By STEVE ROBSON
While most of the country was snuggling under a duvet or pulling on a Christmas jumper, these hardened swimmers were squeezing into their costumes.
Hundreds of hardened bathers have been braving wet and wintry conditions across the country to take a Christmas Day dip.
Despite torrential rain, winds of up to 30mph and temperatures as low as seven degrees - determined swimmers took the plunge at traditional swims in locations around Britain.
Around a 100 people from the Serpentine swimming club jumped into the lake at Hyde Park for the annual 100-yard dash which has been held every year since 1864.
And a group of determined swimmers took their annual Christmas dip at Brighton beach this morning - despite orders from the council not to enter the water because of dangerous weather conditions.
Brighton and Hove City Council had announced yesterday that the traditional Christmas Day swim - which dates back to 1860 - could not go ahead with winds of up to 30mph predicted and 'volatile sea conditions'.
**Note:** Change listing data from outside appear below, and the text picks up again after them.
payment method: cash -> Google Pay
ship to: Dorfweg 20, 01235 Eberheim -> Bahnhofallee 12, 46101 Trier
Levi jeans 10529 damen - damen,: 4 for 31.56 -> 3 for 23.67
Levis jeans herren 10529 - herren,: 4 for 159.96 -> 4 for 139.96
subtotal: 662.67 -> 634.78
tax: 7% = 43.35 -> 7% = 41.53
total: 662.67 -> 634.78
But these pictures reveal how a handful of hardy individuals got up at 7.30am to defy the ban and dive into water temperatures of only five degrees.
Council officials had said they were planning to be on the beach warning off swimmers from 8.30am ahead of the traditional start time of 11am.
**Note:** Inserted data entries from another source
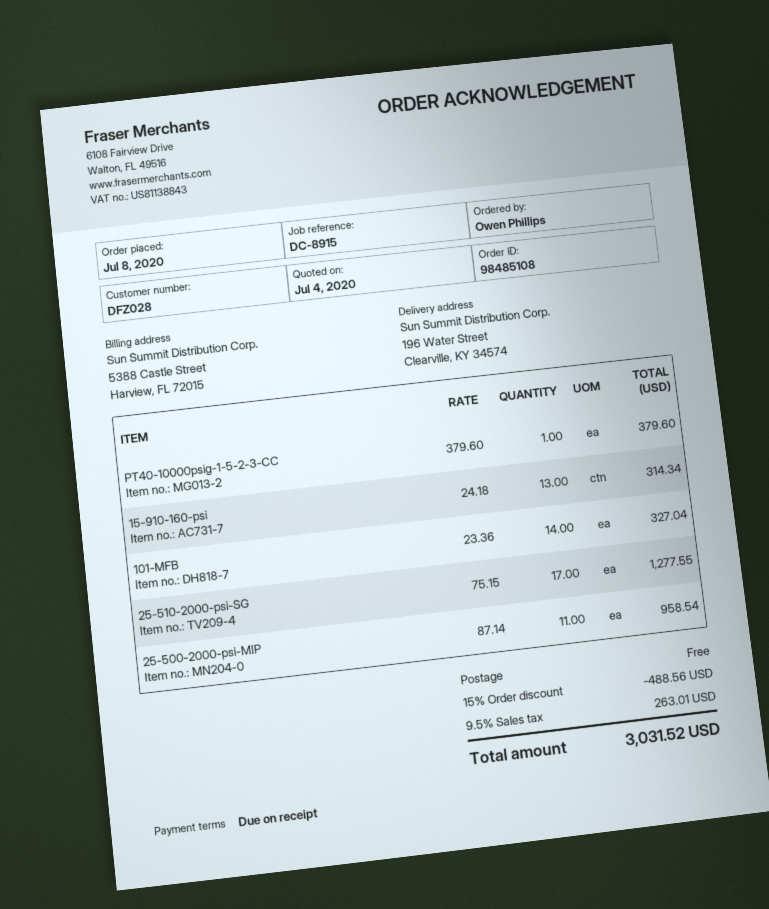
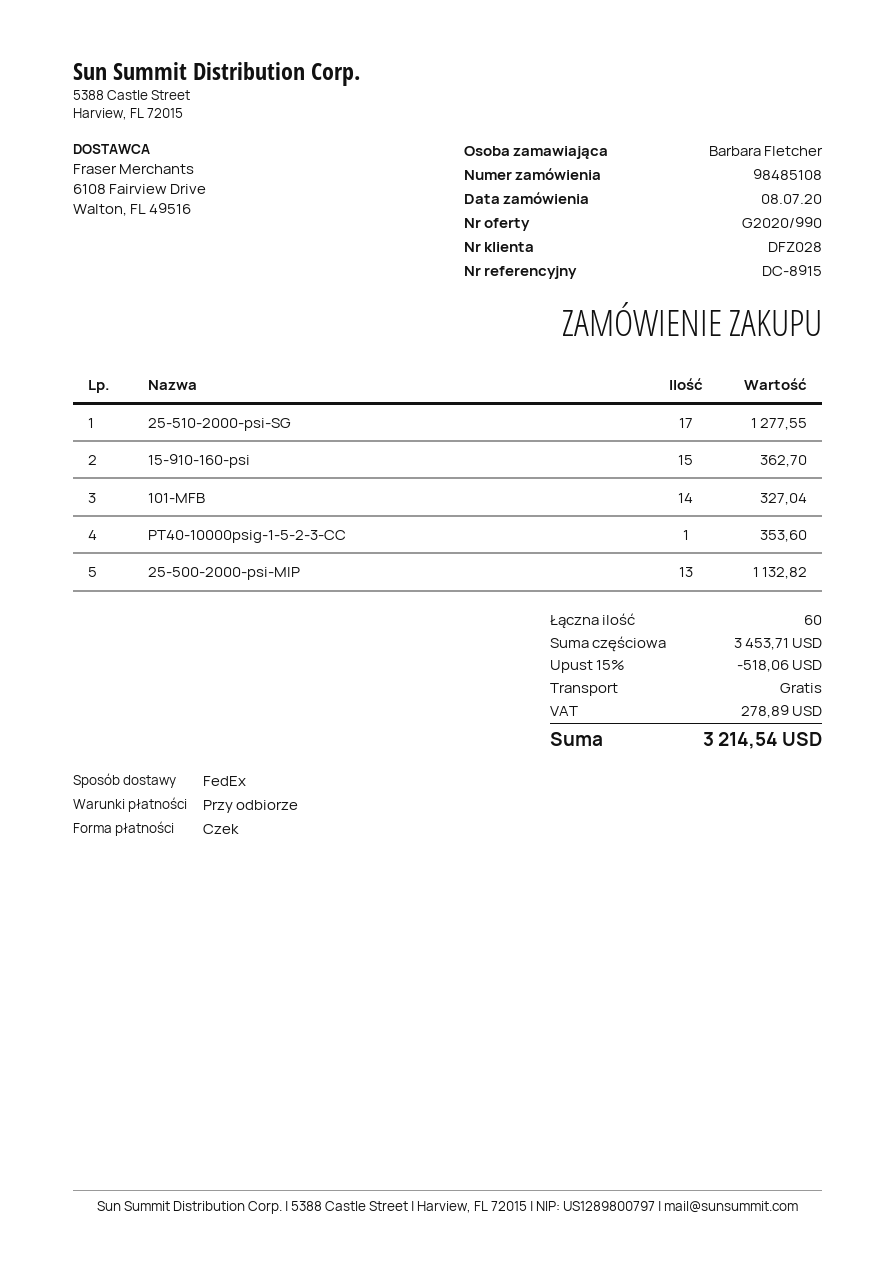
ordered by: Owen Phillips -> Barbara Fletcher
PT40-10000psig-1-5-2-3-CC: 1 for 379.60 -> 1 for 353.60
15-910-160-psi: 13 for 314.34 -> 15 for 362.70
25-500-2000-psi-MIP: 11 for 958.54 -> 13 for 1132.82
discount: 15% = 488.56 -> 15% = 518.06
tax: 263.01 -> 278.89
total: 3031.52 -> 3214.54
Seafront manager Viki Miller said yesterday: 'It can be tempting to have a splash in the sea at Christmas, but it’s absolutely not worth putting yourself at risk. Not only could you be caught out by the strong currents, but the sea temperature is extremely cold this time of year.
'We will be monitoring the weather on the day and will be advising people about safety. The conditions are already hazardous, with the forecast set to get worse, so as a last resort we will be closing the beach tomorrow.
'We want people to be able to enjoy the beach, but safety is a top priority.'
Brighton and Hove Swimming Club has organised the event every year since 1860.
President of Brighton Swimming Club Margaret Tuppen said: 'We are quite happy with the responsible decision the council has made - safety comes first.'
But it seems several swimmers weren't to be told that this year was any different and took a dip nonetheless.